__WORK TO BE COMPLETED__:
Output every record verbatim, and omit each picture.

__RECORD SET__:
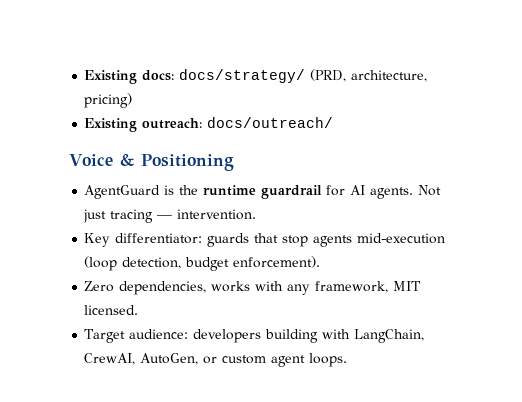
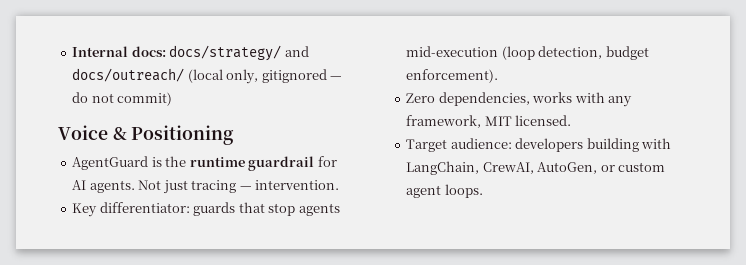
- Existing docs: docs/strategy/ (PRD, architecture, pricing)
- Existing outreach: docs/outreach/
+ Internal docs: docs/strategy/ and docs/outreach/ (local only, gitignored — do not commit)

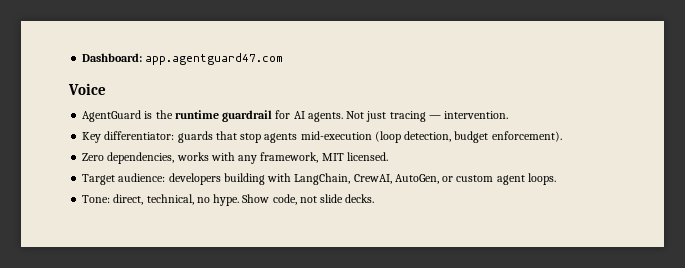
- Internal docs: docs/strategy/ and docs/outreach/ (local only, gitignored — do not commit)
+ Dashboard: app.agentguard47.com
- Voice & Positioning
+ Voice
+ Tone: direct, technical, no hype. Show code, not slide decks.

__SOLVED EXERCISE__:
- Existing docs: docs/strategy/ (PRD, architecture, pricing)
- Existing outreach: docs/outreach/
+ Internal docs: docs/strategy/ and docs/outreach/ (local only, gitignored — do not commit)

- Internal docs: docs/strategy/ and docs/outreach/ (local only, gitignored — do not commit)
+ Dashboard: app.agentguard47.com
- Voice & Positioning
+ Voice
+ Tone: direct, technical, no hype. Show code, not slide decks.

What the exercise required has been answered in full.